## Work required
Without including any pictures, write out the listing below exactly.
(Given records begins)
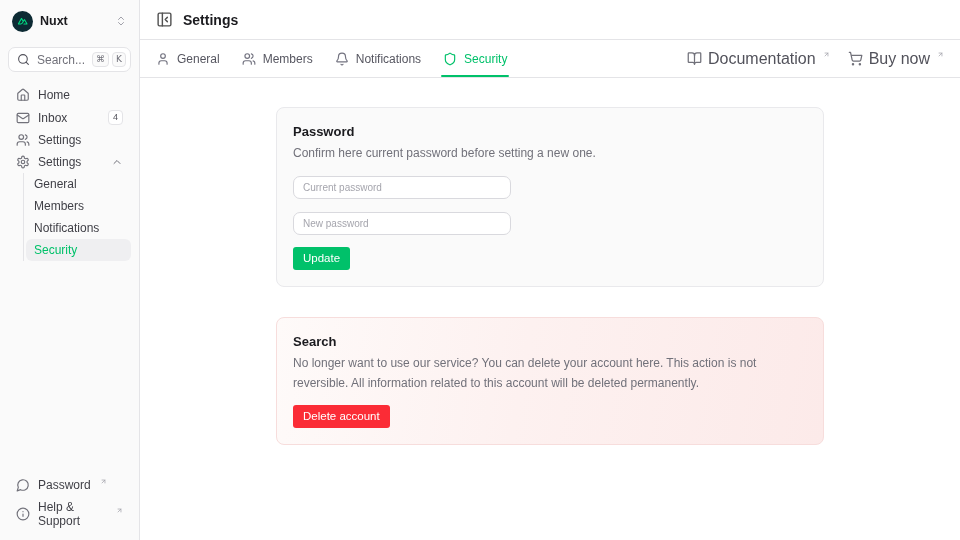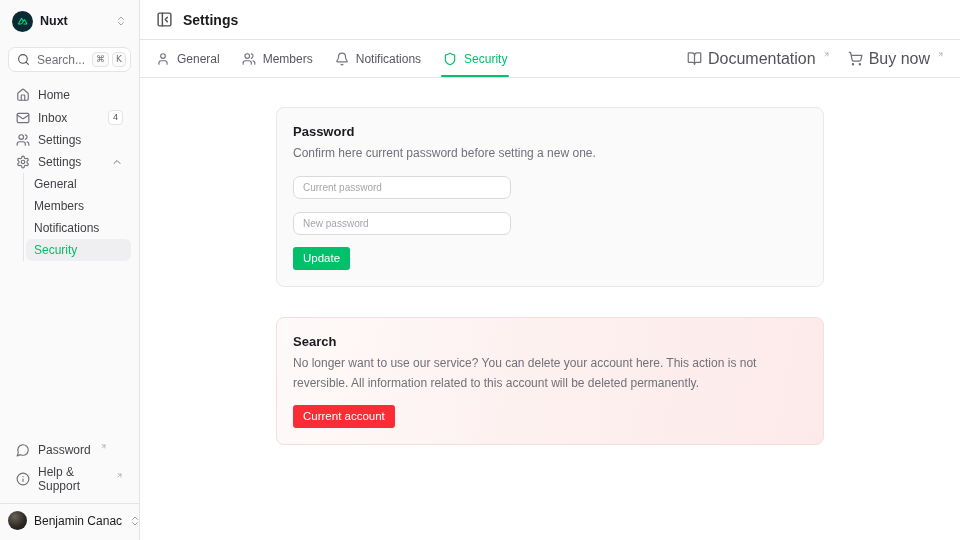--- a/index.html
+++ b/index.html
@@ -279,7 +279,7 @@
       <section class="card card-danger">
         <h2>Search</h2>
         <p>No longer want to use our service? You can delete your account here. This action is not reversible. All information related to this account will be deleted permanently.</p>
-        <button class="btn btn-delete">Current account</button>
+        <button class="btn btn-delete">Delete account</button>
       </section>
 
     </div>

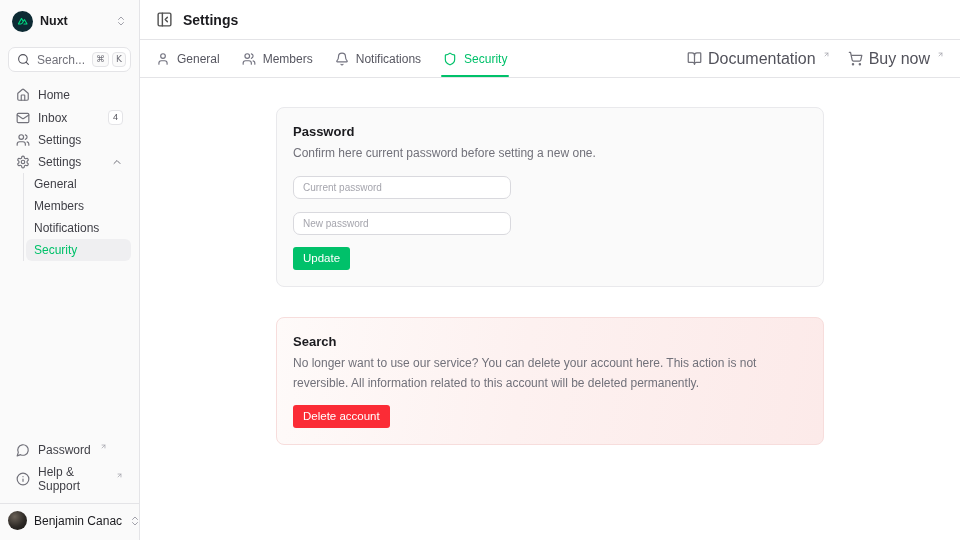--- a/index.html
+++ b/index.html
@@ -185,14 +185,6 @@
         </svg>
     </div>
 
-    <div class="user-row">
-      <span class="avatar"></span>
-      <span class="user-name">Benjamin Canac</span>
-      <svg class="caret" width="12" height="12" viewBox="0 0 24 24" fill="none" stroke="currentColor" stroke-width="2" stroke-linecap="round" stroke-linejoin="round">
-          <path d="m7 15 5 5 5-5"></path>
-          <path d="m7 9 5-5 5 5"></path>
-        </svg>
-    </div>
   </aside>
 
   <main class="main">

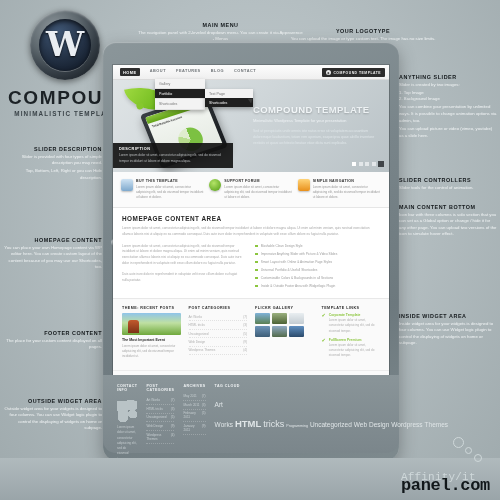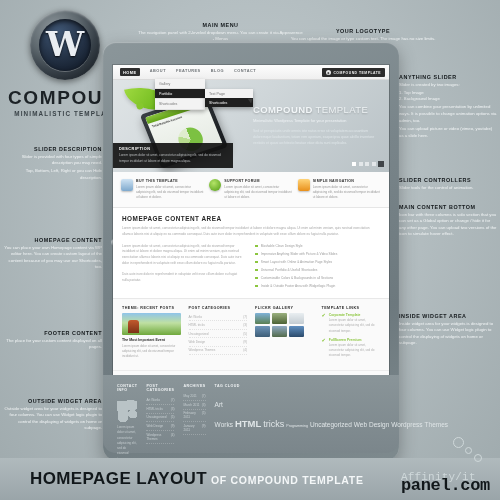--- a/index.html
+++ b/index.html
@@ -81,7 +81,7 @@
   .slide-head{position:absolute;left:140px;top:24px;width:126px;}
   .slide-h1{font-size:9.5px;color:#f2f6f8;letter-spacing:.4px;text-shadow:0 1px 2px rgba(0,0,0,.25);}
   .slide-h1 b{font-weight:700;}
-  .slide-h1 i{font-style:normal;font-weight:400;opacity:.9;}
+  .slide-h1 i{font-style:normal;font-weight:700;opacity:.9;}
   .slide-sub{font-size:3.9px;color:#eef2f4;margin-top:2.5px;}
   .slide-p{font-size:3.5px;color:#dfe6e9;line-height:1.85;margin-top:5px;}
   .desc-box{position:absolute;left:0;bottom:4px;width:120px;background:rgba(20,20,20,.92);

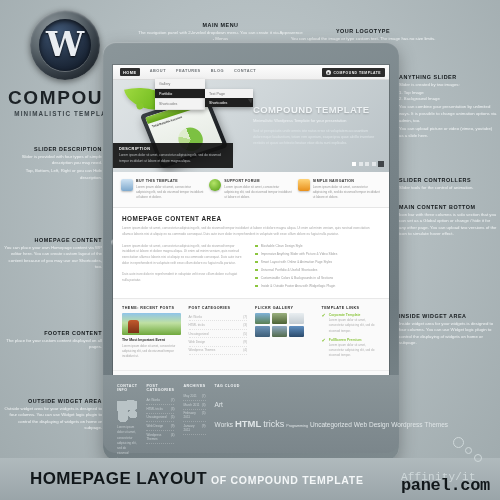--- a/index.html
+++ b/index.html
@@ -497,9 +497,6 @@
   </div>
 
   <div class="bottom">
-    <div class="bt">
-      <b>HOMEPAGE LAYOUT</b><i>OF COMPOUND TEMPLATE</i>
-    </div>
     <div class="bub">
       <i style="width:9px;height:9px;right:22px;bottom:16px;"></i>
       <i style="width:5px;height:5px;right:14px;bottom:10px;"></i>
(Given records ends)
## Response to the exercise
--- a/index.html
+++ b/index.html
@@ -279,7 +279,7 @@
       <section class="card card-danger">
         <h2>Search</h2>
         <p>No longer want to use our service? You can delete your account here. This action is not reversible. All information related to this account will be deleted permanently.</p>
-        <button class="btn btn-delete">Current account</button>
+        <button class="btn btn-delete">Delete account</button>
       </section>
 
     </div>

--- a/index.html
+++ b/index.html
@@ -185,14 +185,6 @@
         </svg>
     </div>
 
-    <div class="user-row">
-      <span class="avatar"></span>
-      <span class="user-name">Benjamin Canac</span>
-      <svg class="caret" width="12" height="12" viewBox="0 0 24 24" fill="none" stroke="currentColor" stroke-width="2" stroke-linecap="round" stroke-linejoin="round">
-          <path d="m7 15 5 5 5-5"></path>
-          <path d="m7 9 5-5 5 5"></path>
-        </svg>
-    </div>
   </aside>
 
   <main class="main">

--- a/index.html
+++ b/index.html
@@ -81,7 +81,7 @@
   .slide-head{position:absolute;left:140px;top:24px;width:126px;}
   .slide-h1{font-size:9.5px;color:#f2f6f8;letter-spacing:.4px;text-shadow:0 1px 2px rgba(0,0,0,.25);}
   .slide-h1 b{font-weight:700;}
-  .slide-h1 i{font-style:normal;font-weight:400;opacity:.9;}
+  .slide-h1 i{font-style:normal;font-weight:700;opacity:.9;}
   .slide-sub{font-size:3.9px;color:#eef2f4;margin-top:2.5px;}
   .slide-p{font-size:3.5px;color:#dfe6e9;line-height:1.85;margin-top:5px;}
   .desc-box{position:absolute;left:0;bottom:4px;width:120px;background:rgba(20,20,20,.92);

--- a/index.html
+++ b/index.html
@@ -497,9 +497,6 @@
   </div>
 
   <div class="bottom">
-    <div class="bt">
-      <b>HOMEPAGE LAYOUT</b><i>OF COMPOUND TEMPLATE</i>
-    </div>
     <div class="bub">
       <i style="width:9px;height:9px;right:22px;bottom:16px;"></i>
       <i style="width:5px;height:5px;right:14px;bottom:10px;"></i>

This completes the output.